但陳揚說他還小,還不懂的區分親情與愛情,這讓言蹊覺得不甘。

他早就懂得了親情與愛情的區別,自從他第一次夢到和陳揚親熱的場景,他就懂得了,他對陳揚的心思,絕對不止是哥哥這麽簡單。

他愛陳揚,想和他做更多親熱的事情,而遠遠不止牽手這麽簡單。

言蹊閉上眼睛,深呼吸,然後睜開眼,猛地摟住陳揚的脖子,踮起腳尖對著陳揚的嘴唇親吻下去……

當然,到了最後一秒鐘的時間,他還是慫了。

言蹊硬生生把嘴巴親在了陳揚的臉頰上,然後松開手,拔足狂奔。

剛才言蹊貼過來的時候,陳揚的心跳瀕臨檢測峰值,他的耳中甚至能清晰地聽到自己心跳的聲音。

然後,言蹊親了親他的臉。

陳揚松了口氣。

如果,剛才言蹊親的是他的嘴唇,他自己都不知道該怎麽辦。

見言蹊突然瘋狂地朝前跑,陳揚頓時一驚,顧不上去想其他的事情,擡腿追了上去。

言蹊跑的很快,就像是用盡了生平全部的力氣來逃離。

陳揚一時沒有追上,心裏焦急,尤其旁邊就是漆黑的大海,他萬分害怕言蹊激動之下跳進海裏。

“小蹊……小蹊,你停下,小蹊!”陳揚大喊,眼睛緊緊盯著言蹊的身體,生怕他有要朝海裏奔過去的動作。

言蹊也不知道他為什麽要跑。

他剛才已經鼓足了勇氣,豁出去了想要去親一下陳揚的嘴唇,好讓陳揚明白,他已經長大了,能夠懂得何為愛情。

但最後時刻,他還是沒能一鼓作氣,他真的害怕陳揚會不要他。

六歲的時候,他被媽媽拋棄,那個時候他還什麽都不懂,唯一能做的是緊緊抓住陳揚的手,幸好,陳揚也抓住了他的手,一直都沒有放開。

如今,他十七歲了,即使陳揚不要他了,他也能活下去,不用再像六歲時候那樣,離開了陳揚,會餓死在村子裏。

但是,一想到陳揚會不要他,言蹊就覺得生活中的五顏六色都變成了黑色,不再有任何希望可言。

陳揚終於追上了言蹊,拽住他的手臂,把他拉到身前。

言蹊低著頭,不肯擡起頭看他。

“小蹊,擡起頭來,看著我。
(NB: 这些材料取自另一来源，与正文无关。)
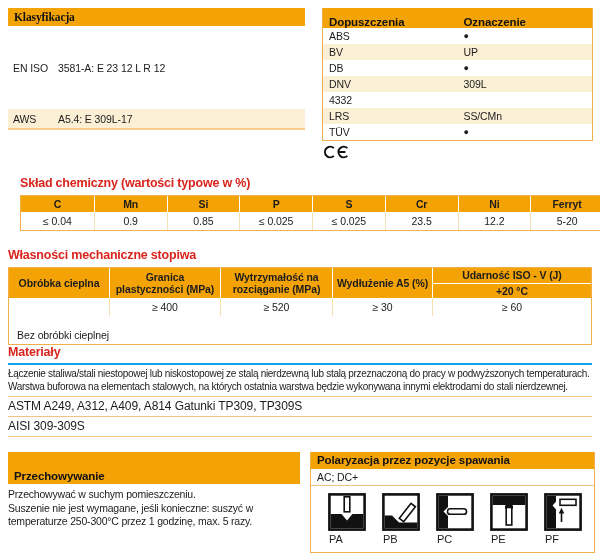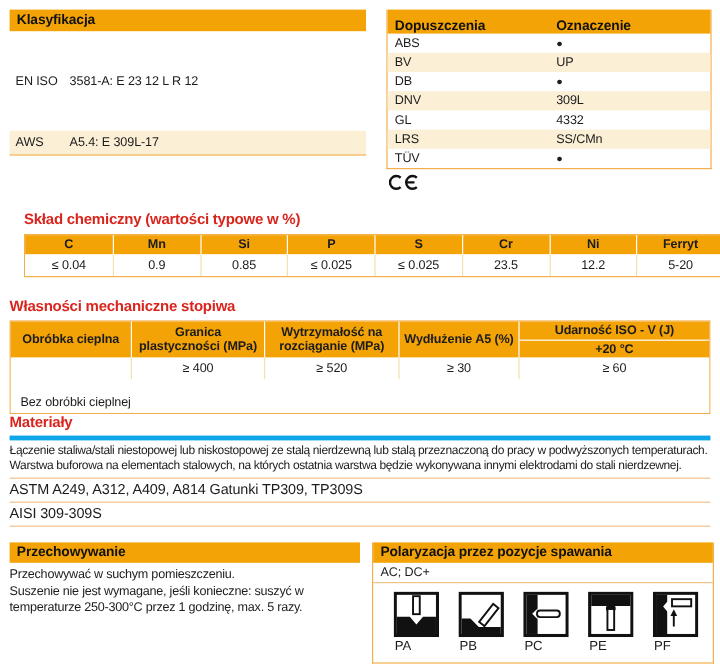--- a/index.html
+++ b/index.html
@@ -13,7 +13,7 @@
 
   
   .klas { position:absolute; left:8px; top:8px; width:297px; border-bottom:2px solid #F6CE8F; }
-  .klas .hdr-bar { height:18px; line-height:18px; padding:0 6px; }
+  .klas .hdr-bar { height:18px; line-height:18px; padding:0 6px;font-family:Liberation Serif, serif; }
   .klas-row { display:flex; height:19px; align-items:center;margin-top:32px; }
   .klas-row.alt { background:#FBEFD6; }
   .klas-row .lbl { width:50px; padding-left:5px; flex:none; }

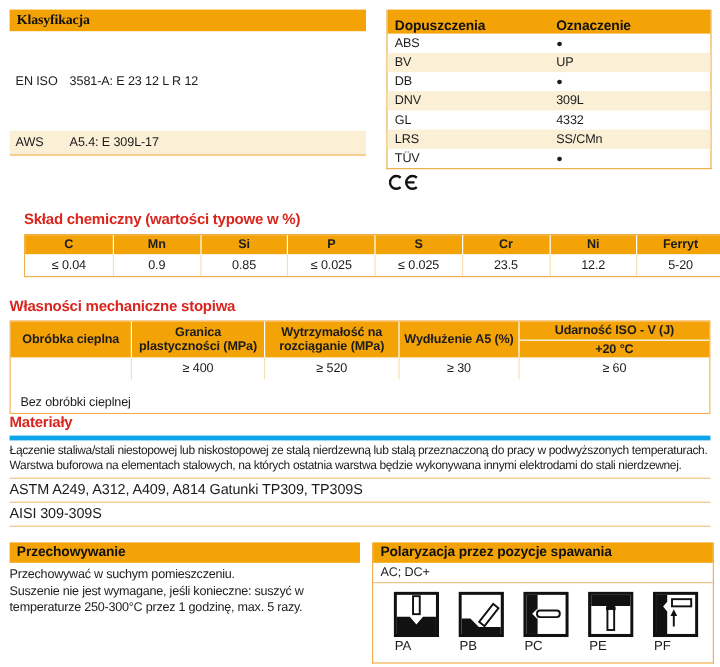--- a/index.html
+++ b/index.html
@@ -116,7 +116,6 @@
     <div>309L</div>
   </div>
   <div class="appr-row">
-    <div>GL</div>
     <div>4332</div>
   </div>
   <div class="appr-row alt">

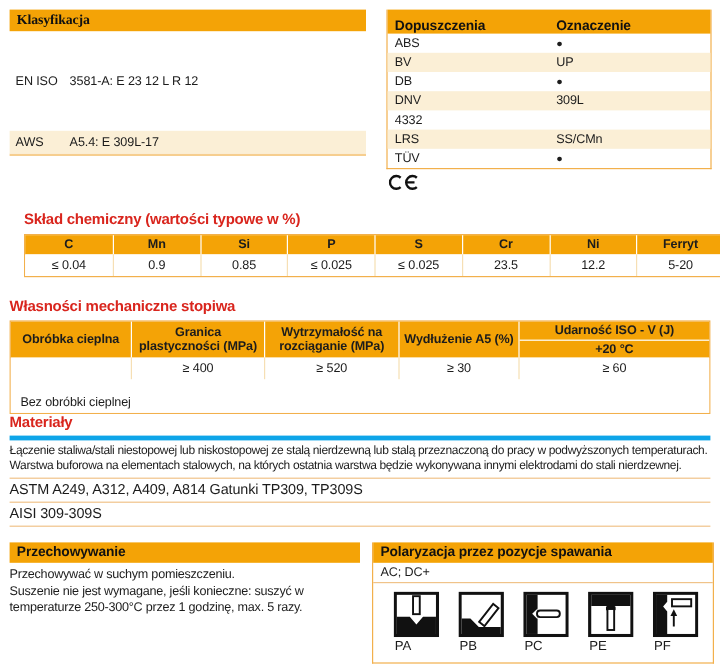--- a/index.html
+++ b/index.html
@@ -60,7 +60,7 @@
 
   
   .mats { position:absolute; left:8px; top:345px; width:584px; }
-  .mats .para { margin-top:4px; border-top:4px solid #0ea5e9; border-bottom:1px solid #F0C389;
+  .mats .para { margin-top:4px; border-top:2px solid #0ea5e9; border-bottom:1px solid #F0C389;
     padding:2px 0 3px 0; font-size:10px; line-height:13px; letter-spacing:-0.3px; }
   .mats .line { border-bottom:1px solid #F0C389; padding:2px 0 3px 0; font-size:12px; }
 

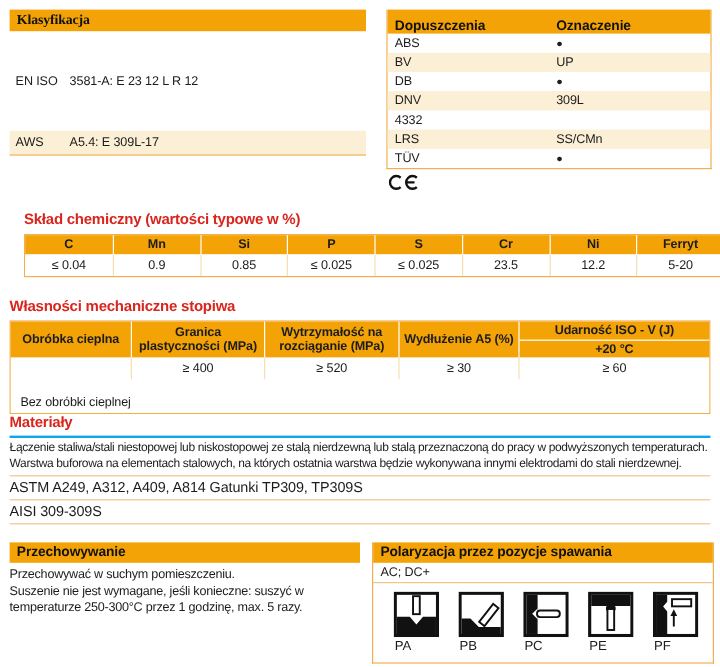--- a/index.html
+++ b/index.html
@@ -66,7 +66,7 @@
 
   
   .storage { position:absolute; left:8px; top:452px; width:292px; }
-  .storage .hdr-bar { height:17px; line-height:17px; padding:0 6px; }
+  .storage .hdr-bar { height:17px; line-height:17px; padding:16px 6px; }
   .storage .body { padding-top:4px; line-height:13.5px; font-size:10.5px; letter-spacing:-0.2px; }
”陳揚厲聲說道,“以後不準一言不合就跑,這是海邊,要是不小心掉到海裏怎麽辦?!如果在馬路上,這樣跑萬一被車撞了又怎麽辦?!你要哥哥擔心是不是!”

言蹊始終低著頭,任陳揚訓他,他也不擡頭,也不出聲辯解。

陳揚深呼吸幾口氣,待心頭那陣不安與焦躁漸漸消失後,說道:“小蹊,有什麽事我們都可以坐下來慢慢商量,你這樣扔下哥哥一個人跑了,是不準備跟哥哥在一起了,是吧。”

言蹊依舊不吭聲,肩膀聳動。

陳揚心裏覺得不對勁,擡手扣住他的下頜,擡起他的臉。

這才發現,言蹊已經滿臉淚水。

陳揚頓時心疼不已。

他已經很久很久沒有見言蹊哭過了,印象中還是剛把他帶回家的那段時間,言蹊想媽媽的時候才會哭的這麽傷心。

自從言蹊明白媽媽再也不會回來後,就再也沒有這般哭過。

時隔多年,陳揚又一次見到言蹊哭的滿臉淚水,心中覆雜萬分。

他覺得心疼,這種心疼不像是對於哭泣的弟弟的心疼,而是,說不出來的感覺。

陳揚找不到詞來形容現在自己的心情,他唯一知道的是,他見不得言蹊這樣哭泣。

剛才所有要說的話,都咽了下去,陳揚擡手擦拭言蹊臉上的淚水,柔聲說道:“不哭了,是哥哥不好,哥哥不該兇你。”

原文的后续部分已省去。